Fidèle au poste depuis 60 ans

AFFAIRES.  Après 131 ans d’activité à Louiseville, au même endroit et sous la propriété de la même famille, J.A. Giguère et fils tient toujours boutique, mais son propriétaire Martial Giguère songe tranquillement à passer la main…

À 80 ans et à sa 60e année derrière le comptoir, le sympathique commerçant juge qu’il a fait le tour du jardin. « Je ne me suis jamais considéré comme un homme d’affaires, mais plutôt comme un gars à son affaire », sourit le petit-fils de Joseph-Augustin Giguère qui a ouvert son commerce en 1893.

À cette époque, on trouvait de tout dans un magasin général, de la nourriture jusqu’aux vêtements. « C’était sans limites dans le temps. Il n’y avait pas de réglementation », poursuit Martial Giguère qui a grandi au 2e étage du commerce avec les autres membres de sa famille.

Son père Laurent Giguère y a bossé de 1947 jusqu’à son décès en 1975. C’est cette année que son fils Martial a pris possession du magasin même s’il y travaillait depuis 1964. « Dans le temps, je m’occupais de l’imprimerie », indique celui qui avait suivi une formation de trois mois à Montréal pour se familiariser avec les presses.

Un Dollorama des années 1980

Durant plus de 70 ans, J.A. Giguère était l’imprimeur de choix de plusieurs manufacturiers locaux pour leurs bons de commande notamment. « J’ai aussi imprimé des millions de petits timbres qui étaient collés sur les paquets de cigarettes préparés pas Bastos à Louiseville. Ça, c’était la livraison que je préférais le plus. Ça sentait tellement bon quand tu entrais là-bas. Je n’aime pas la fumée de tabac, mais les feuilles de tabac fraîches, ça sent tellement bon », se remémore-t-il.

C’est d’ailleurs lorsqu’il devient officiellement propriétaire au milieu des années 1970 qu’il décide de vendre la presse pour agrandir son magasin et accorder une plus grande place à la papeterie et autres articles de bureaux de plus en plus demandés.

De son propre aveu, les années 1980 ont constitué l’âge d’or du commerce. « On a été jusqu’à 11 employés sur le plancher. Il rentrait une remorque de 53 pieds dans la cour par semaine pour regarnir l’inventaire. On ne fournissait pas à la demande », se rappelle avec nostalgie Martial Giguère.  Jouets, cadeaux à petit prix, effets scolaires, articles de cuisine, etc. J.A. Giguère était un Dollorama avant que la célèbre enseigne ne vienne au monde.

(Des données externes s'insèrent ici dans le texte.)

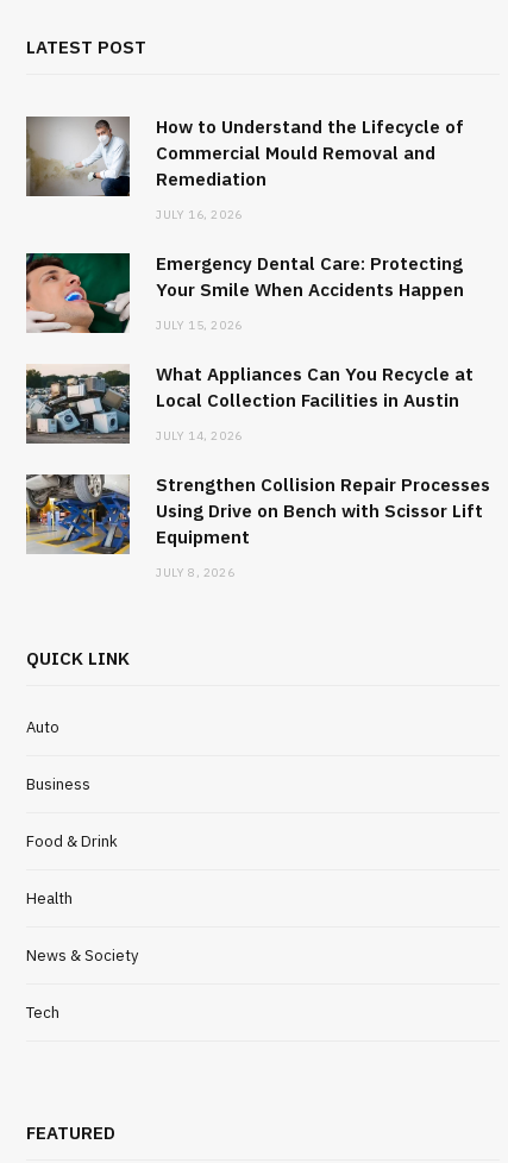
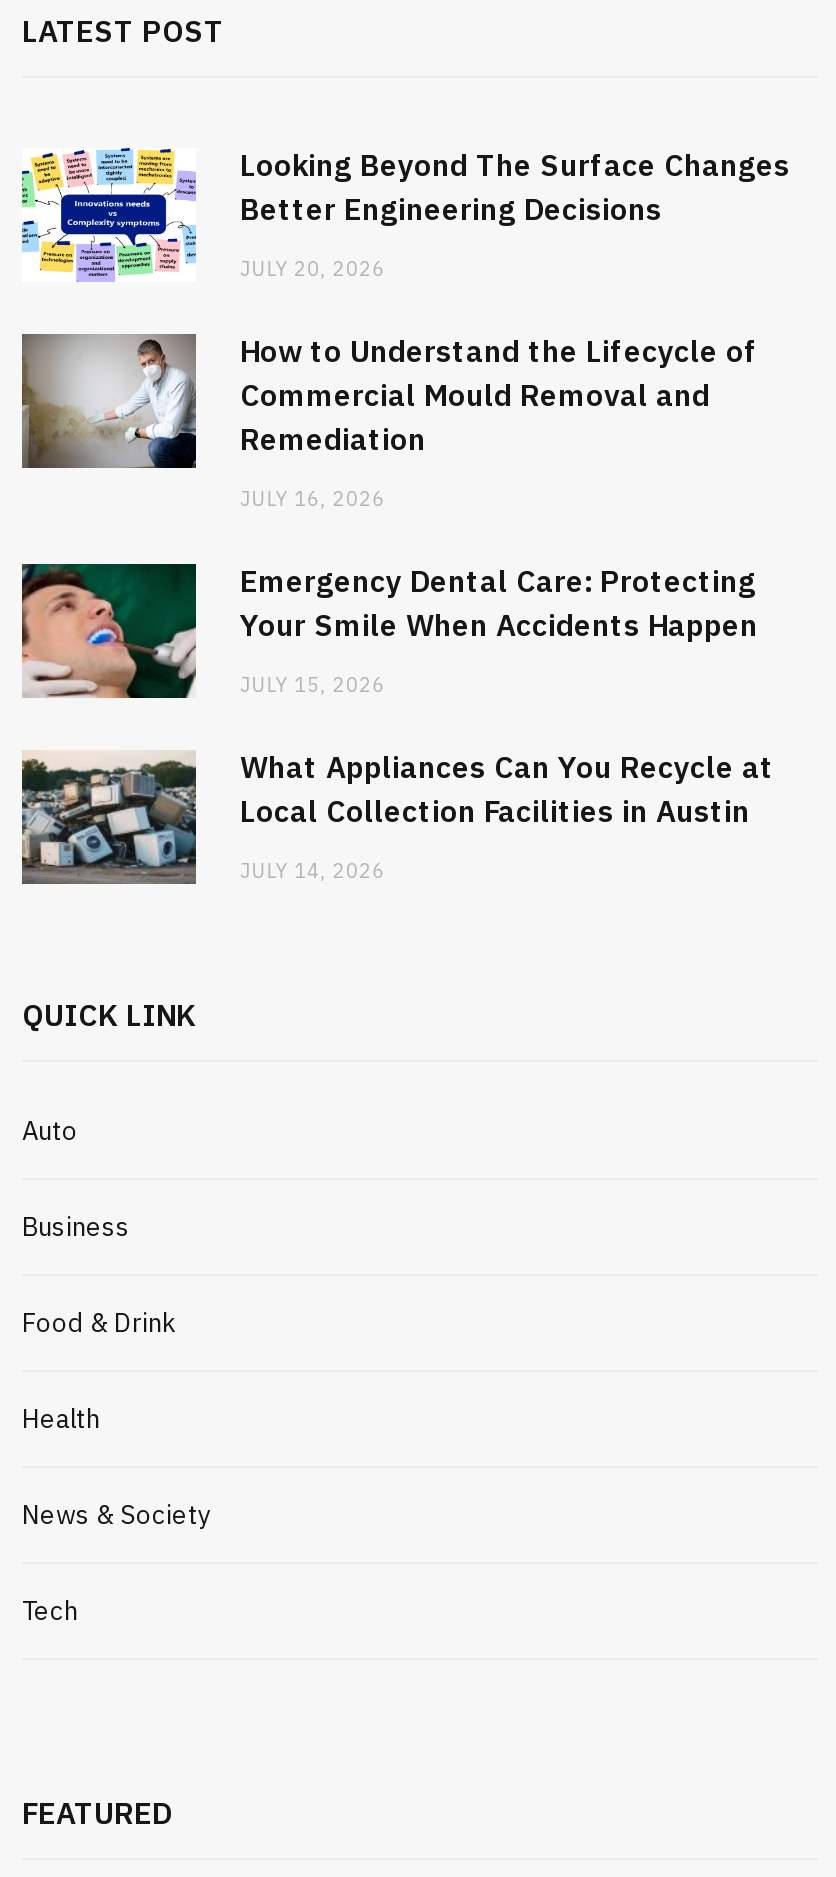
none -> [20,145,790,282] [image] | Looking Beyond The Surface Changes | Better Engineering Decisions | JULY 20, 2026
moved [25,115,473,443] -> [20,331,774,883]: [image] | How to Understand the Lifecycle of | Commercial Mould Removal and | ... | Local Collection Facilities in Austin | JULY 14, 2026
[25,473,490,580] [image] | Strengthen Collision Repair Processes | Using Drive on Bench with Scissor Lift | Equipment | JULY 8, 2026 -> none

Le commerçant  fixe à décembre 1988 le début du déclin de la vente au détail pour des magasins comme le sien. Ce mois-là, J.A. Giguère voit ses ventes diminuer de 22% d’un seul coup. « Tout d’un coup, les clients ont décidé que d’aller magasiner à Trois-Rivières, ça faisait partie de l’achat local. Après ça, ça n’a plus jamais remonté. »

Comme dans l’ancien temps

Depuis la fin de la pandémie, Martial Giguère s’est débarrassé de tout ses terminaux électroniques, mettant fin aux transactions par carte de débit et de crédit. « Ça coûtait trop cher à maintenir. Ici, c’est juste de l’argent comptant comme dans l’ancien temps. »

Le commerçant ne se berce pas d’illusions sur le futur et la clientèle se fait de plus en plus rare. « La majorité de mes clients, ce sont des personnes du 3e et 4e âge. Les jeunes ne vont même plus magasiner à Trois-Rivières. Ils achètent tout en ligne. »

En fait, Martial Giguère tient toujours boutique aujourd’hui au seul fait qu’il est le seul employé et que le bâtiment du magasin et l’ensemble de l’inventaire qui s’y trouve sont payés et lui appartiennent.

« J’ai bien aimé ma vie ici », souligne celui qui avait songé à mettre la clé sous la porte en 2018 quand sa défunte épouse était tombée malade. « Je voulais fermer pour m’occuper d’elle, mais elle est partie plus vite que prévu. J’ai décidé ensuite de continuer parce que je ne me vois pas faire autre chose. J’ai toujours vécu ici. C’est comme si j’avais été coulé dans le ciment », termine-t-il.